In line with 1 for 7 Billion’s position that appointment should be merit-based, Vuk Jeremić said that the selection should not be limited to the Eastern European group, which seeks an appointment from that region: “I am personally in favour of opening up the process to the whole world… everyone should get a chance, and appointment should be based on merit.”
Angela Kane stated that regional groupings should be “merged or disregarded” during the selection process and UN member states should instead focus on getting “the best candidate possible” for the job. She observed that as the African region has technically had 15 years at the helm of the UN, “we already have a precedent of disregarding regional rotation”.

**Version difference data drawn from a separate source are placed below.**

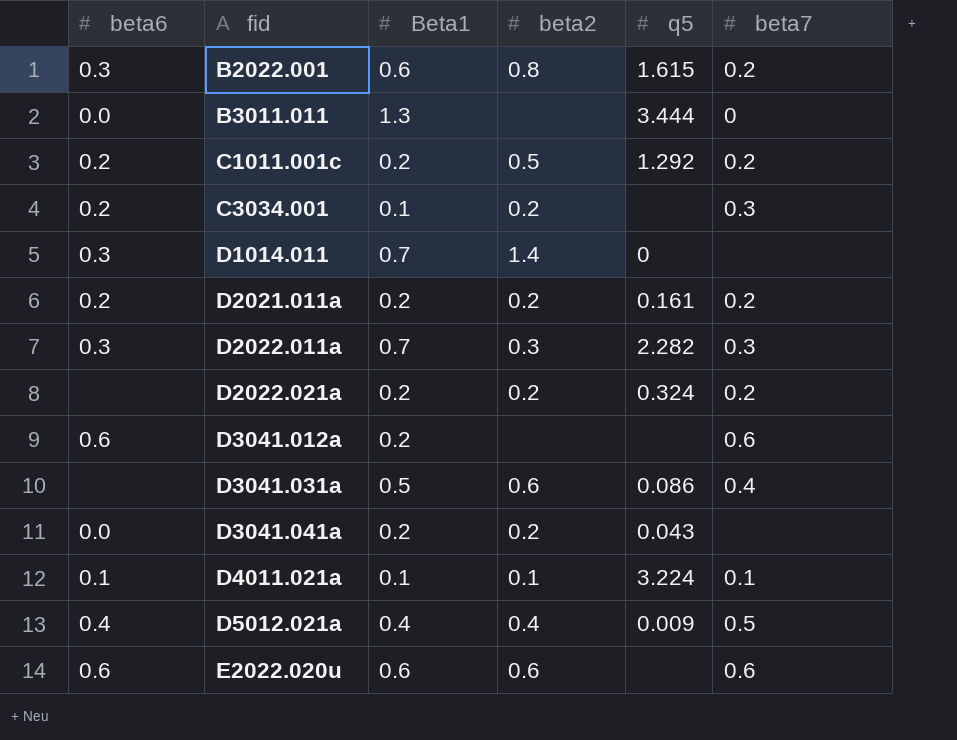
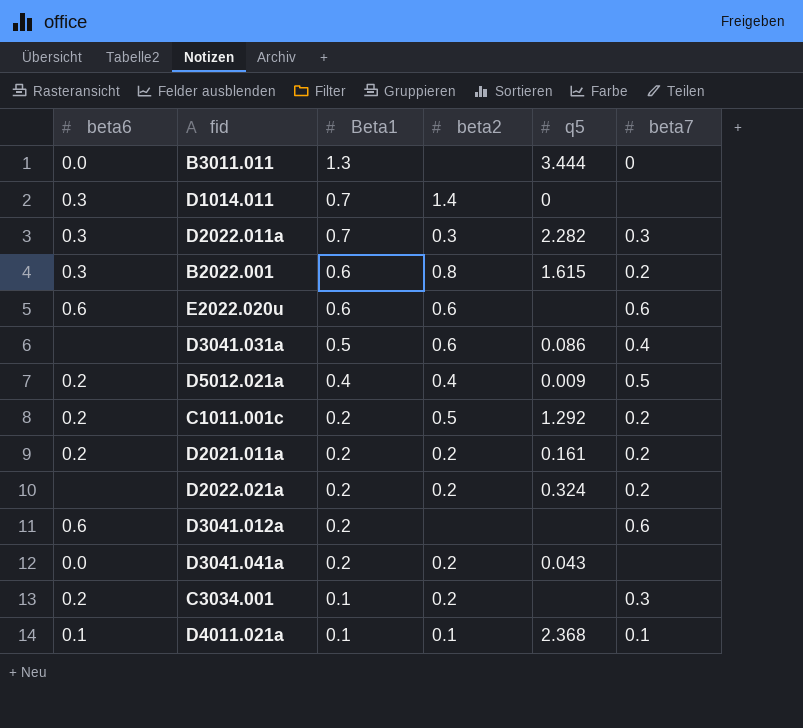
row order: fid ascending -> Beta1 descending
D5012.021a | beta6: 0.4 -> 0.2
D4011.021a | q5: 3.224 -> 2.368

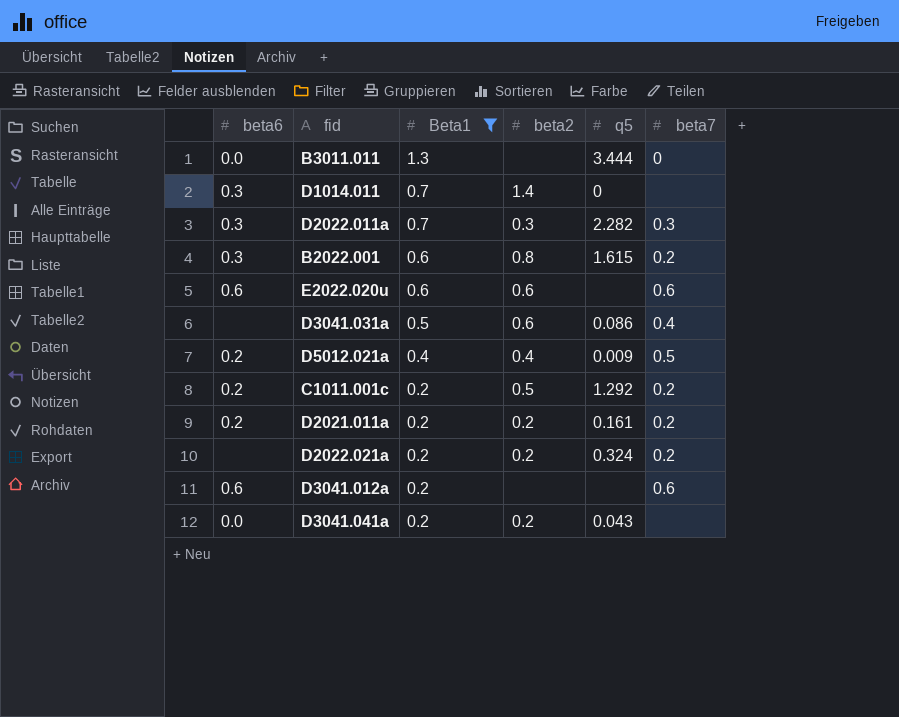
filter: none -> Beta1 != 0.1

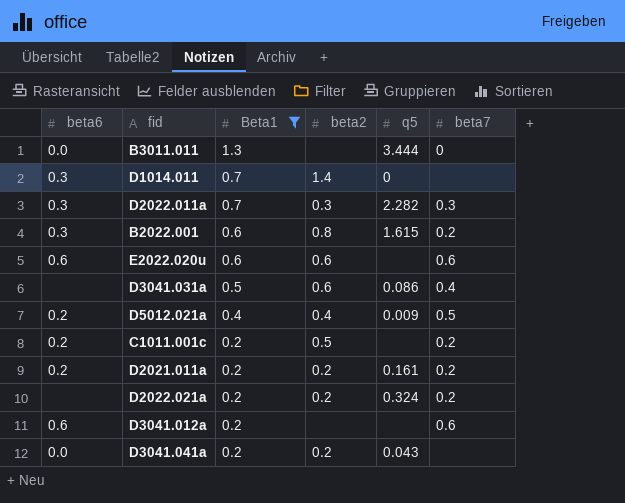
C1011.001c | q5: 1.292 -> none

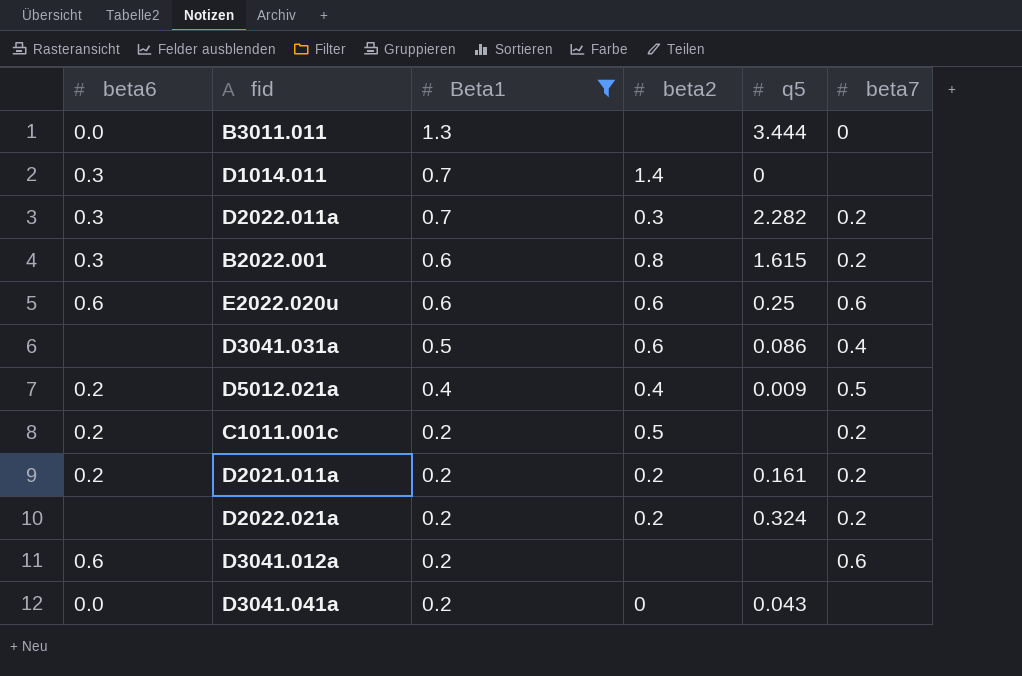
D2022.011a | beta7: 0.3 -> 0.2
E2022.020u | q5: none -> 0.25
D3041.041a | beta2: 0.2 -> 0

According to 1 for 7 Billion campaign, the UN General Assembly (UNGA) President Mogens Lykketoft has announced three official candidates for the post of the Secretary-General:
Srgjan Kerim from Macedonia, a former Foreign Minister and President of the General Assembly. The UNGA President announced his candidacy on December 15, 2015.
Igor Lukšić from Montenegro, Deputy Prime Minister and Minister of Foreign Affairs. The UNGA President announced his candidacy on January 15.
Vesna Pusić from Croatia, Deputy Prime Minister and Minister of Foreign Affairs. The UNGA President announced his candidacy on January 14.
In addition, 1 for 7 Billion campaign has spotted 24 candidates on the basis of online news articles. But they have not been officially acknowledged by the UNGA President and therefore they “should not be considered as potential candidates beyond the realms of speculation and hearsay”, says 1 for 7 Billion campaign.